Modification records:
::::::
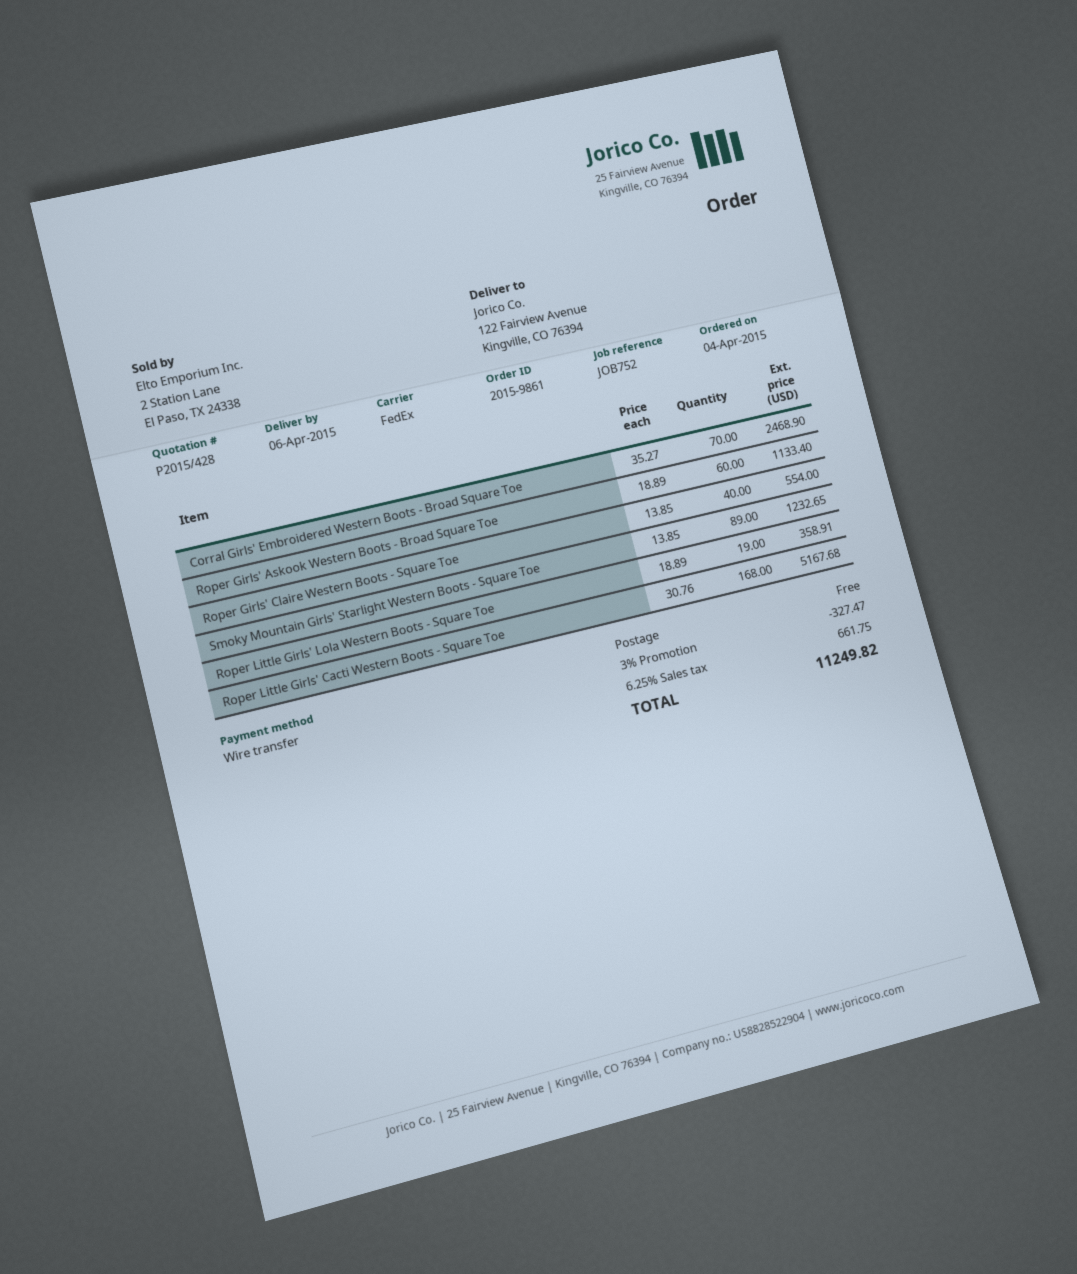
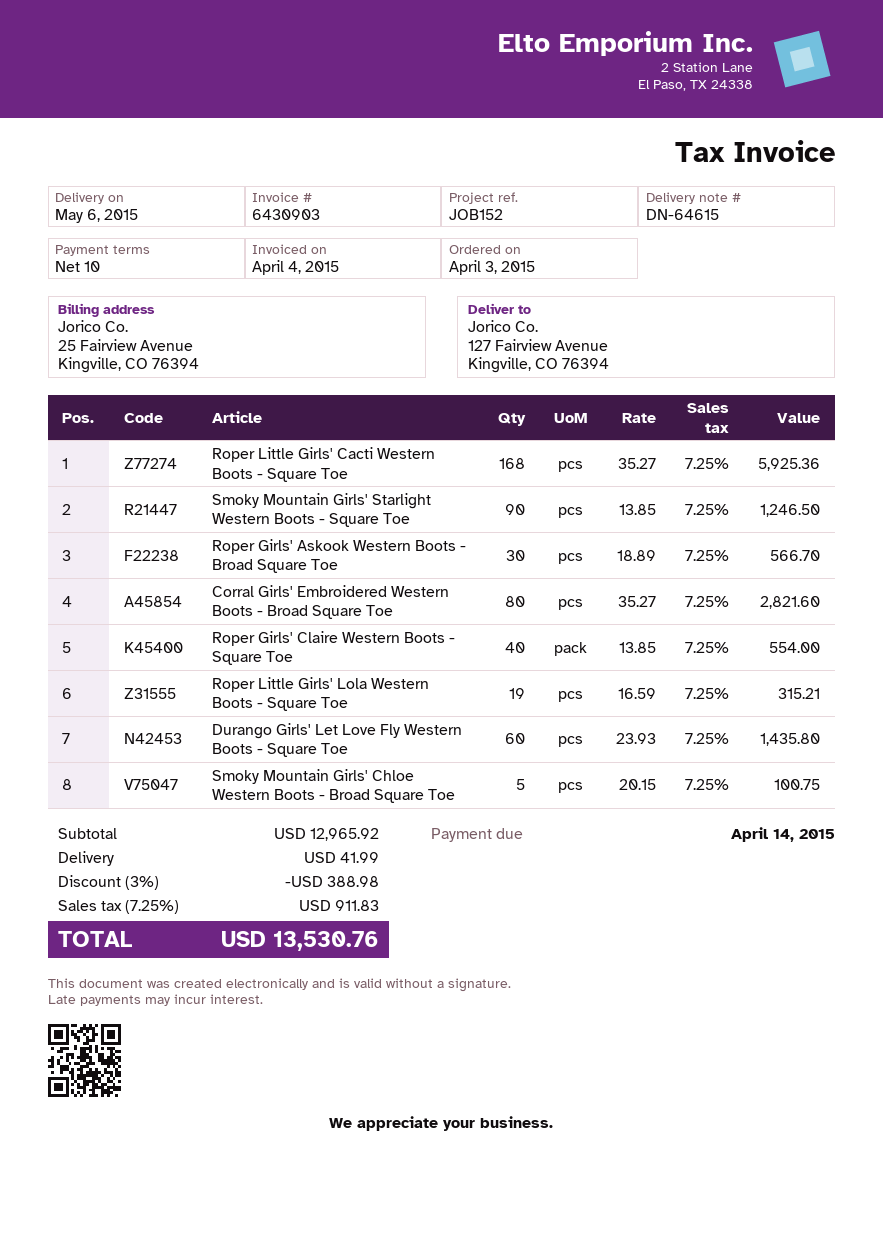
order date: 2015-04-04 -> 2015-04-03
delivery date: 2015-04-06 -> 2015-05-06
reference: JOB752 -> JOB152
ship to: 122 Fairview Avenue, Kingville, CO 76394 -> 127 Fairview Avenue, Kingville, CO 76394
Corral Girls' Embroidered Western Boots - Broad Square Toe: 70 x 35.27 = 2468.90 -> 80 x 35.27 = 2821.60
Roper Girls' Askook Western Boots - Broad Square Toe: 60 x 18.89 = 1133.40 -> 30 x 18.89 = 566.70
Smoky Mountain Girls' Starlight Western Boots - Square Toe: 89 x 13.85 = 1232.65 -> 90 x 13.85 = 1246.50
Roper Little Girls' Lola Western Boots - Square Toe: 19 x 18.89 = 358.91 -> 19 x 16.59 = 315.21
Roper Little Girls' Cacti Western Boots - Square Toe: 168 x 30.76 = 5167.68 -> 168 x 35.27 = 5925.36
Durango Girls' Let Love Fly Western Boots - Square Toe: none -> 60 x 23.93 = 1435.80
Smoky Mountain Girls' Chloe Western Boots - Broad Square Toe: none -> 5 x 20.15 = 100.75
discount: 3% = 327.47 -> 3% = 388.98
shipping: 0.00 -> 41.99
tax: 6.25% = 661.75 -> 7.25% = 911.83
total: 11249.82 -> 13530.76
::::::
[Task]:
Scan the entries above for the string "Little" and copy each line containing it.

[Task output]:
Roper Little Girls' Lola Western Boots - Square Toe: 19 x 18.89 = 358.91 -> 19 x 16.59 = 315.21
Roper Little Girls' Cacti Western Boots - Square Toe: 168 x 30.76 = 5167.68 -> 168 x 35.27 = 5925.36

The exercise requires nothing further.